------ GIVEN INFORMATION
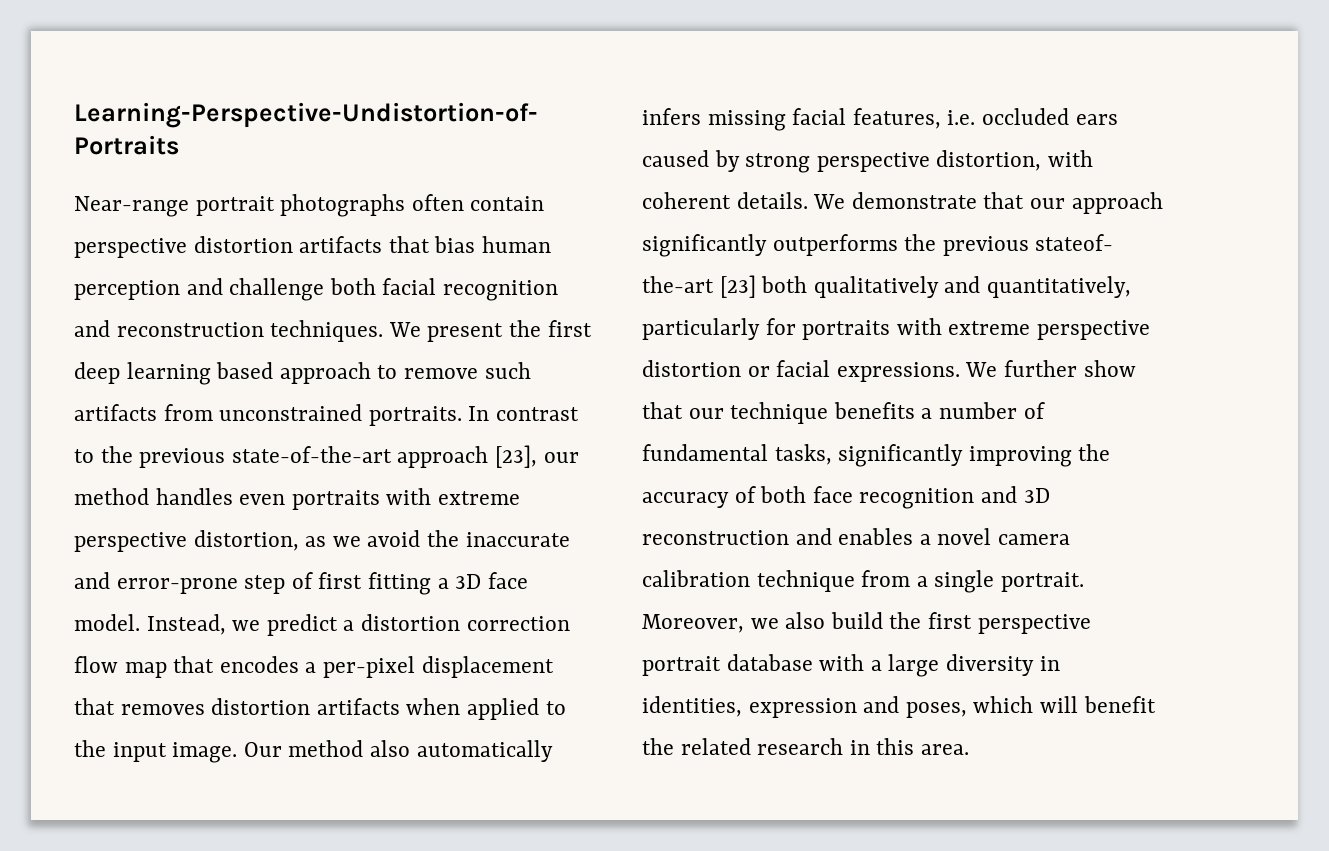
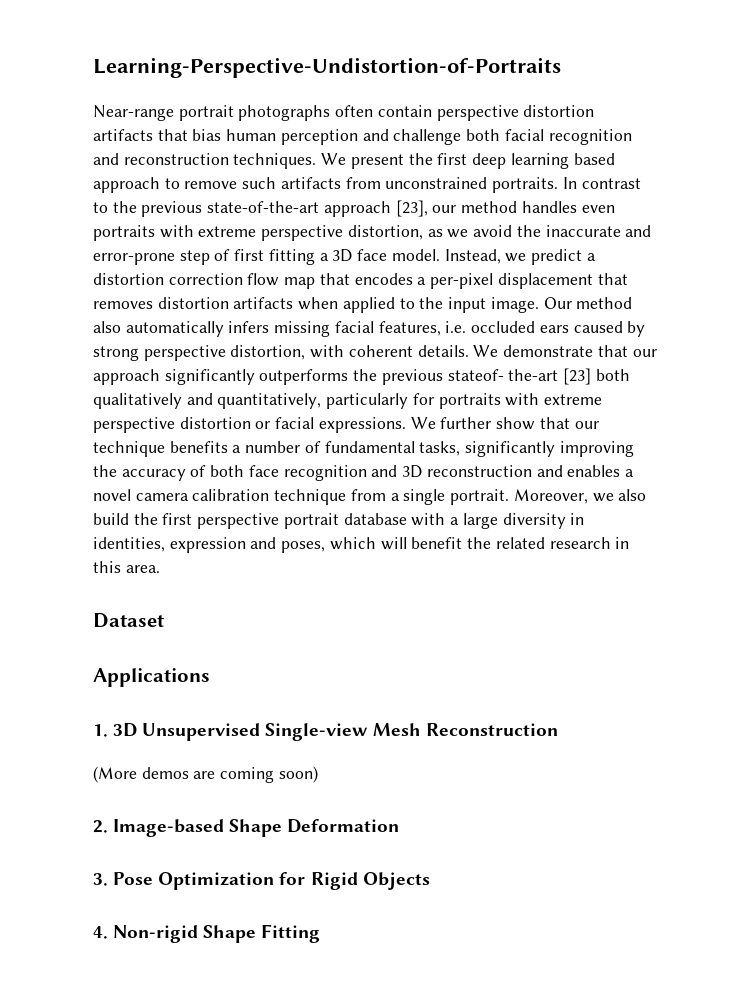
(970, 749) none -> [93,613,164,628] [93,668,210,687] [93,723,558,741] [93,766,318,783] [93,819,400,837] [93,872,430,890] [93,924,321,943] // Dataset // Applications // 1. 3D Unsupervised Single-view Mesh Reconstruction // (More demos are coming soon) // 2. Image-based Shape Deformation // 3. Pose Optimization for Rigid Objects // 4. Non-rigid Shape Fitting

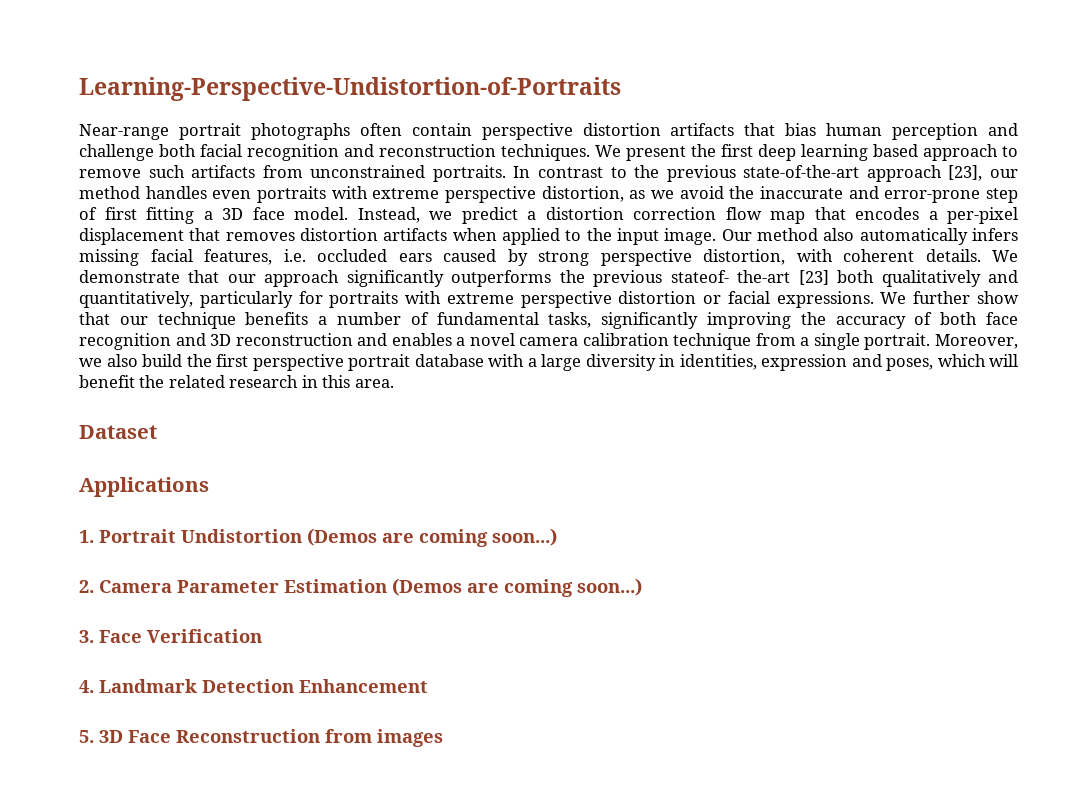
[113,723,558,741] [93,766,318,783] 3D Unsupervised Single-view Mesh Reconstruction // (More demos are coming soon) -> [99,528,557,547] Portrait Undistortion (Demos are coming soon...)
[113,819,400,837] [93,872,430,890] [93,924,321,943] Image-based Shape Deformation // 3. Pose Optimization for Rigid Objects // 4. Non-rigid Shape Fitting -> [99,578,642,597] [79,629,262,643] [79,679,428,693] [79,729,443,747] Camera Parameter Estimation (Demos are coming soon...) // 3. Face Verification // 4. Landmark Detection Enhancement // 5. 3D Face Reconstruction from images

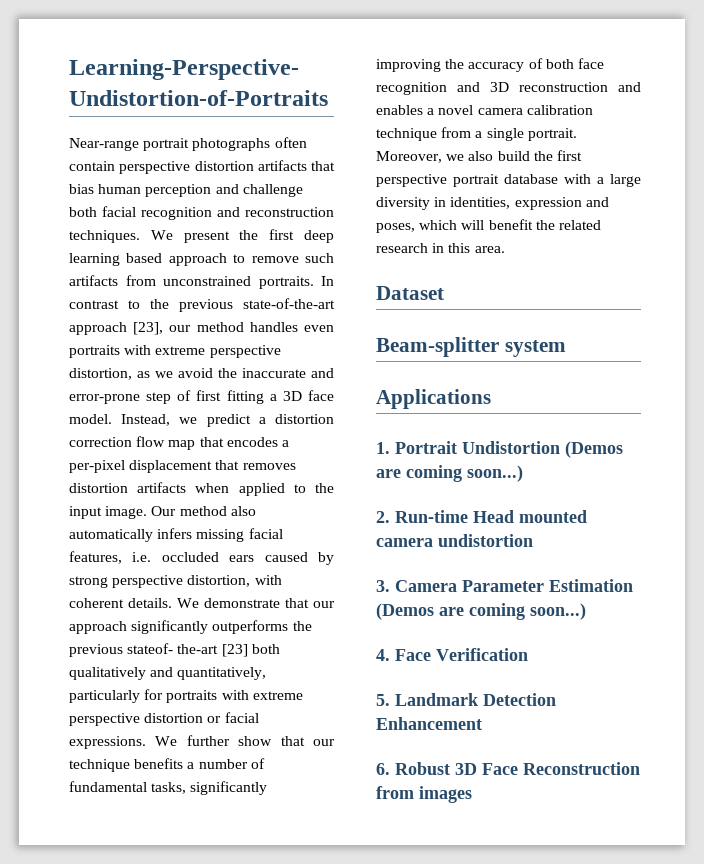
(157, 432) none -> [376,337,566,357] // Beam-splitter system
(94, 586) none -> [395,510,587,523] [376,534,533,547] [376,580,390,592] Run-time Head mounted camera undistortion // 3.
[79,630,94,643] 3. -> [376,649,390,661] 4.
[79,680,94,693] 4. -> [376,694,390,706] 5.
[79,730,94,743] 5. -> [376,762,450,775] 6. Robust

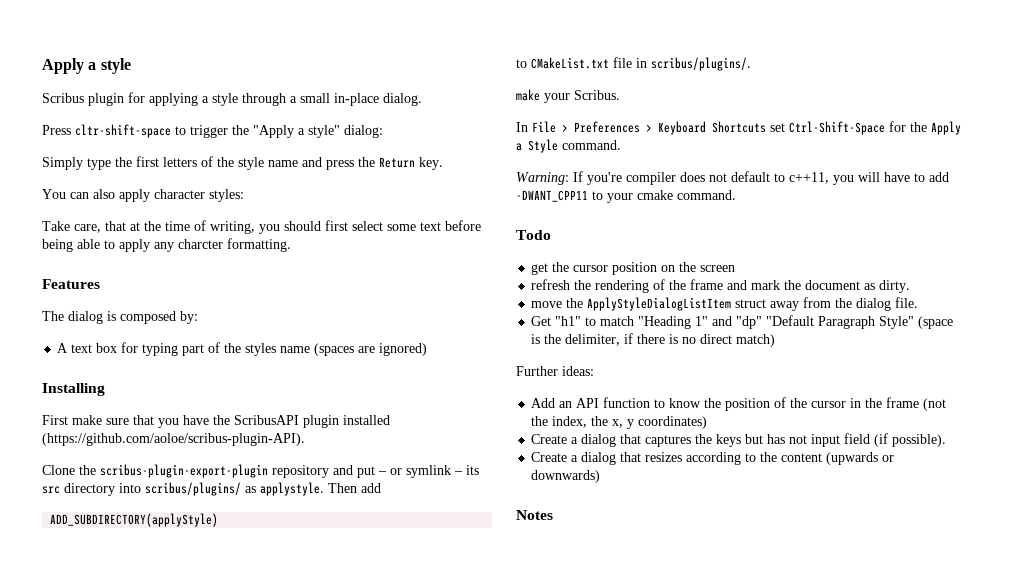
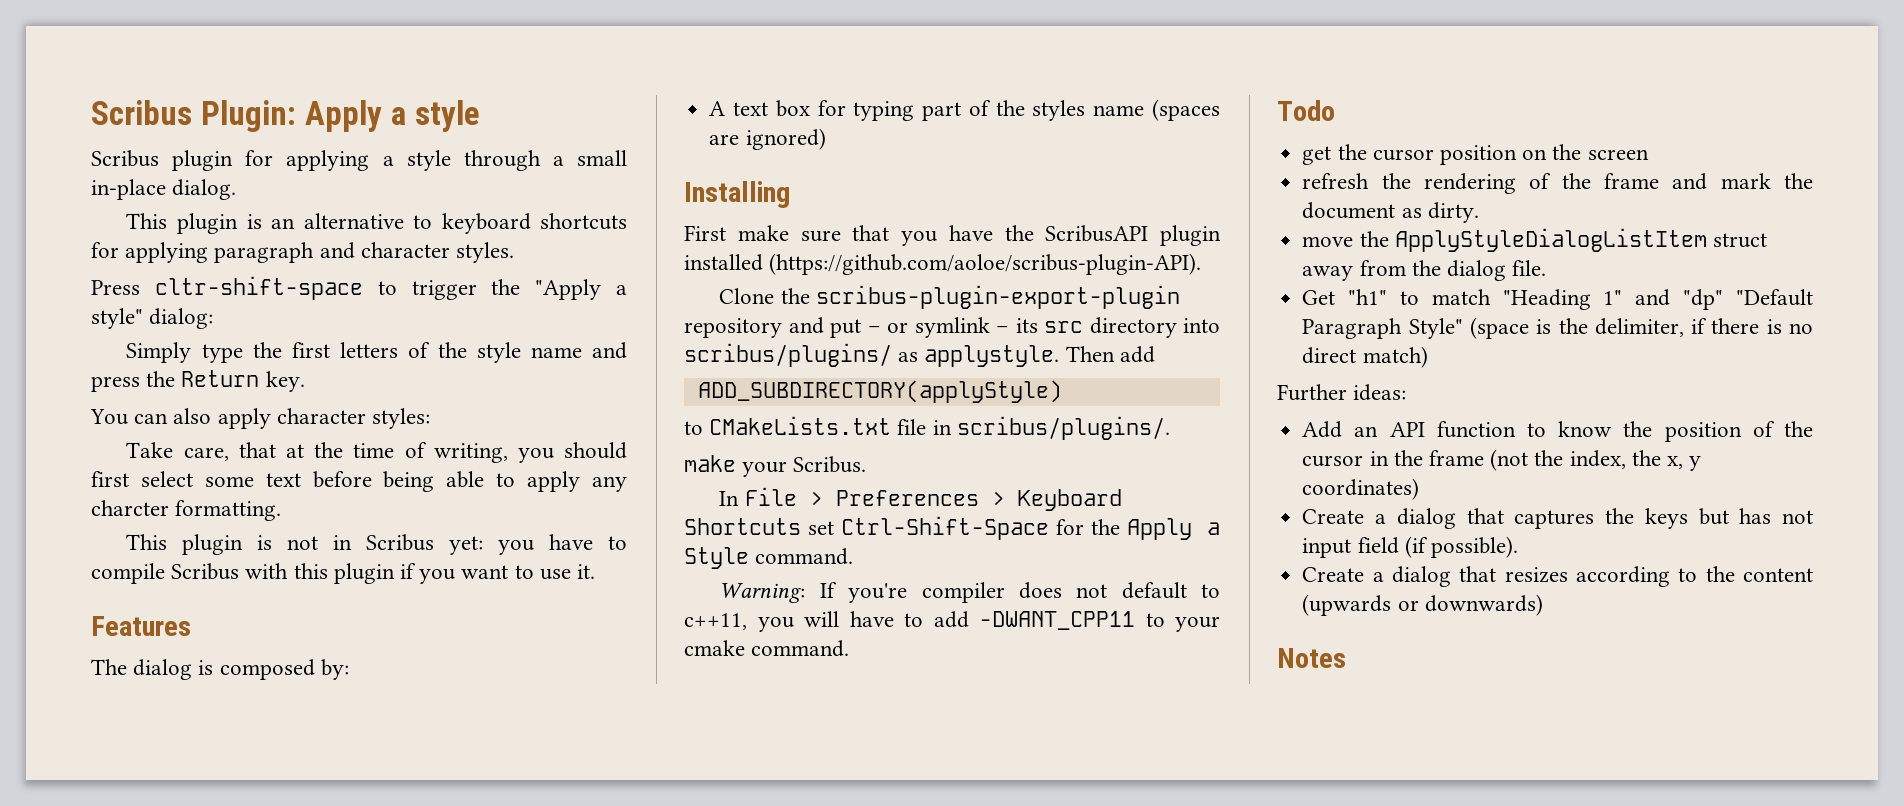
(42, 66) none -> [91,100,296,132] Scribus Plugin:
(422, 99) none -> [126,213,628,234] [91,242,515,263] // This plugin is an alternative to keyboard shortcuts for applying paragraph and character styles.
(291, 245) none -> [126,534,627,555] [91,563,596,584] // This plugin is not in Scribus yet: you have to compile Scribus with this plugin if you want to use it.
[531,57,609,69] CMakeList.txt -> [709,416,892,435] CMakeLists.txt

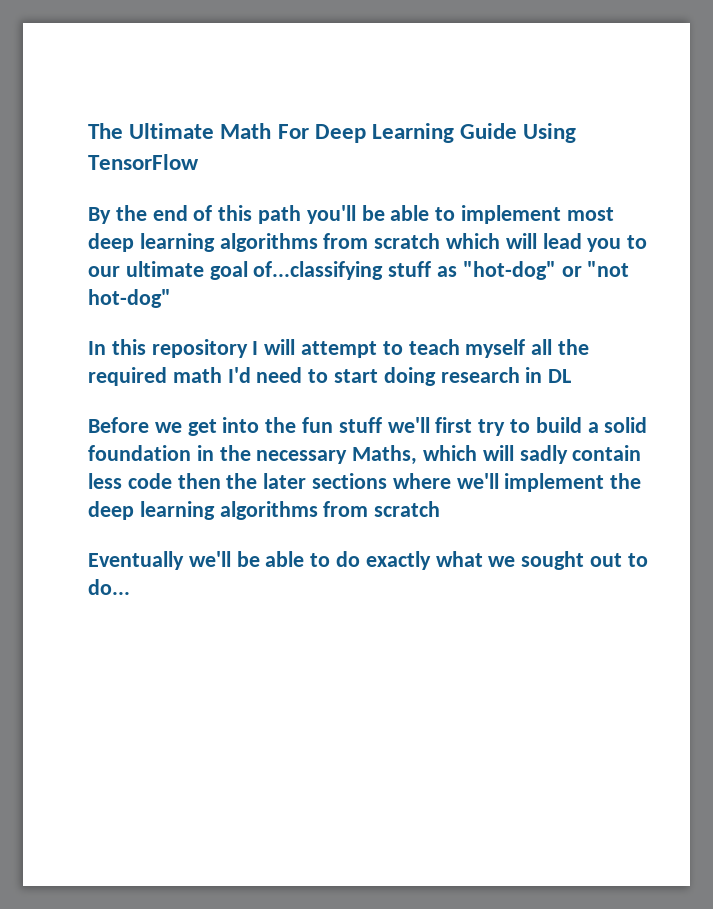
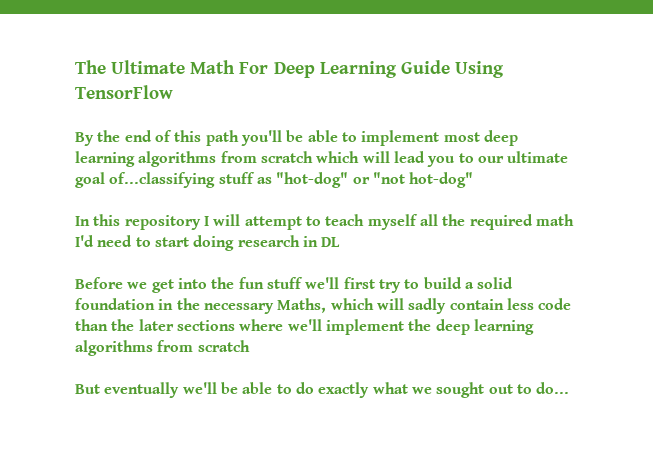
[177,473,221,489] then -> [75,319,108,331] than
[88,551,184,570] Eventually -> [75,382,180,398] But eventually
------------
PROBLEM TO WORK ON
All lines with the word "Unsupervised" should be copied from the material above.

SOLUTION TO THIS PROBLEM
(970, 749) none -> [93,613,164,628] [93,668,210,687] [93,723,558,741] [93,766,318,783] [93,819,400,837] [93,872,430,890] [93,924,321,943] // Dataset // Applications // 1. 3D Unsupervised Single-view Mesh Reconstruction // (More demos are coming soon) // 2. Image-based Shape Deformation // 3. Pose Optimization for Rigid Objects // 4. Non-rigid Shape Fitting
[113,723,558,741] [93,766,318,783] 3D Unsupervised Single-view Mesh Reconstruction // (More demos are coming soon) -> [99,528,557,547] Portrait Undistortion (Demos are coming soon...)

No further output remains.